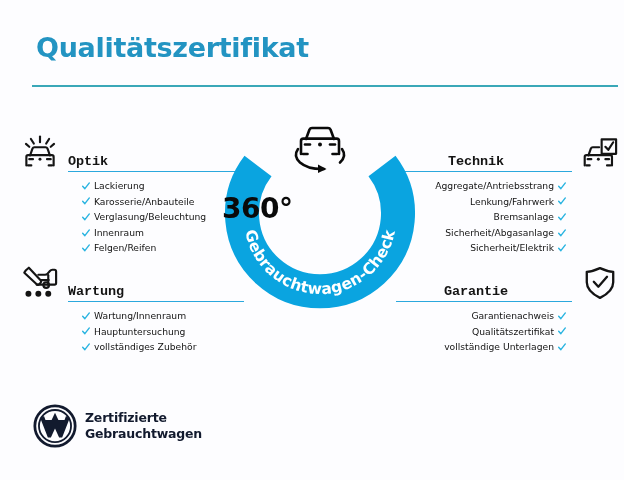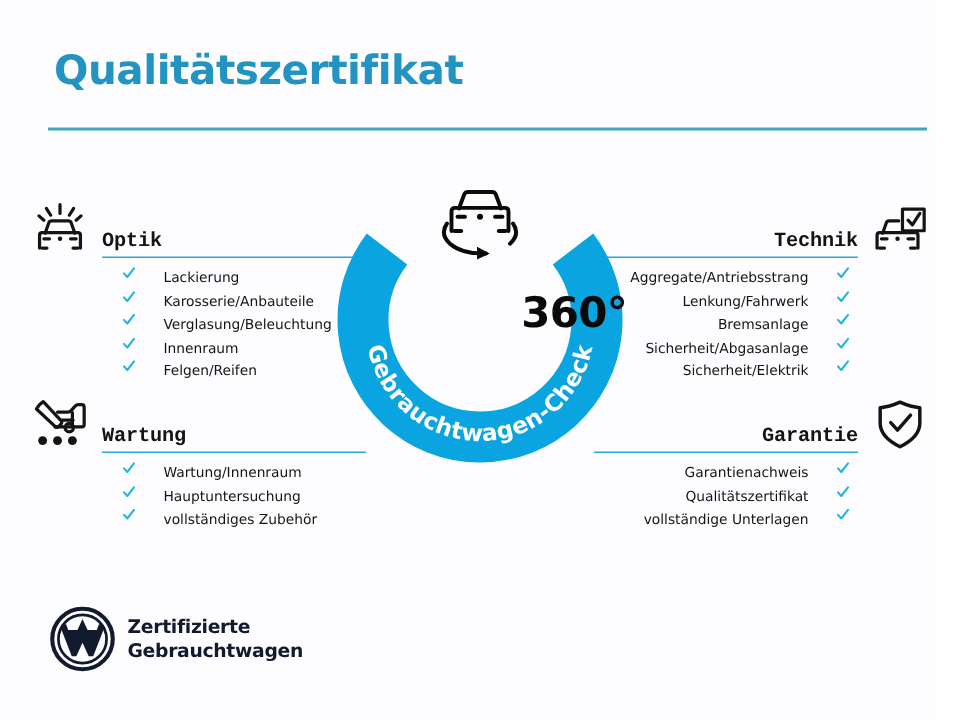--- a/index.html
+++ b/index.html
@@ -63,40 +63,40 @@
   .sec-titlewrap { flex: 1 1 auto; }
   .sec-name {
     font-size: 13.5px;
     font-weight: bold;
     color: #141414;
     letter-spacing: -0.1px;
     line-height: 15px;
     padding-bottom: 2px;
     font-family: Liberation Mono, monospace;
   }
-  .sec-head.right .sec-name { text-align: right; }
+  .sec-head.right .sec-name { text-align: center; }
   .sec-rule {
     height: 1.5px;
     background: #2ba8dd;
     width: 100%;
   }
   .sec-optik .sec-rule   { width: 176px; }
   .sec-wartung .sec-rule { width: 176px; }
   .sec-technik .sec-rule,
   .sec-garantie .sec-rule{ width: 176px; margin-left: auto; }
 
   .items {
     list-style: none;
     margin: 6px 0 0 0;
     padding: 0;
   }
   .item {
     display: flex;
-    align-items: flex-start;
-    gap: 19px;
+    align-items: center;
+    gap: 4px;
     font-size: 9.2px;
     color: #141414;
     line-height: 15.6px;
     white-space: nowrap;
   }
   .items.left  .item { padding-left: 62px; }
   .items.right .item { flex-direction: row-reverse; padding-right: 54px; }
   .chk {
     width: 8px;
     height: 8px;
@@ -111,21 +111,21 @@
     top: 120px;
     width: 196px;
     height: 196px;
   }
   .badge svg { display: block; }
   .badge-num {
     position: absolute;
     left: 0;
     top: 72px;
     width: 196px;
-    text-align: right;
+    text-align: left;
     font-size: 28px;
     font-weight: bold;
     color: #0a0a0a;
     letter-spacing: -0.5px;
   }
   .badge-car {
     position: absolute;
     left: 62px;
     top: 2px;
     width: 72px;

============

• _Task requirements_:
Here the records must be restated exactly, minus any images.

• _Task result_:
--- a/index.html
+++ b/index.html
@@ -63,40 +63,40 @@
   .sec-titlewrap { flex: 1 1 auto; }
   .sec-name {
     font-size: 13.5px;
     font-weight: bold;
     color: #141414;
     letter-spacing: -0.1px;
     line-height: 15px;
     padding-bottom: 2px;
     font-family: Liberation Mono, monospace;
   }
-  .sec-head.right .sec-name { text-align: right; }
+  .sec-head.right .sec-name { text-align: center; }
   .sec-rule {
     height: 1.5px;
     background: #2ba8dd;
     width: 100%;
   }
   .sec-optik .sec-rule   { width: 176px; }
   .sec-wartung .sec-rule { width: 176px; }
   .sec-technik .sec-rule,
   .sec-garantie .sec-rule{ width: 176px; margin-left: auto; }
 
   .items {
     list-style: none;
     margin: 6px 0 0 0;
     padding: 0;
   }
   .item {
     display: flex;
-    align-items: flex-start;
-    gap: 19px;
+    align-items: center;
+    gap: 4px;
     font-size: 9.2px;
     color: #141414;
     line-height: 15.6px;
     white-space: nowrap;
   }
   .items.left  .item { padding-left: 62px; }
   .items.right .item { flex-direction: row-reverse; padding-right: 54px; }
   .chk {
     width: 8px;
     height: 8px;
@@ -111,21 +111,21 @@
     top: 120px;
     width: 196px;
     height: 196px;
   }
   .badge svg { display: block; }
   .badge-num {
     position: absolute;
     left: 0;
     top: 72px;
     width: 196px;
-    text-align: right;
+    text-align: left;
     font-size: 28px;
     font-weight: bold;
     color: #0a0a0a;
     letter-spacing: -0.5px;
   }
   .badge-car {
     position: absolute;
     left: 62px;
     top: 2px;
     width: 72px;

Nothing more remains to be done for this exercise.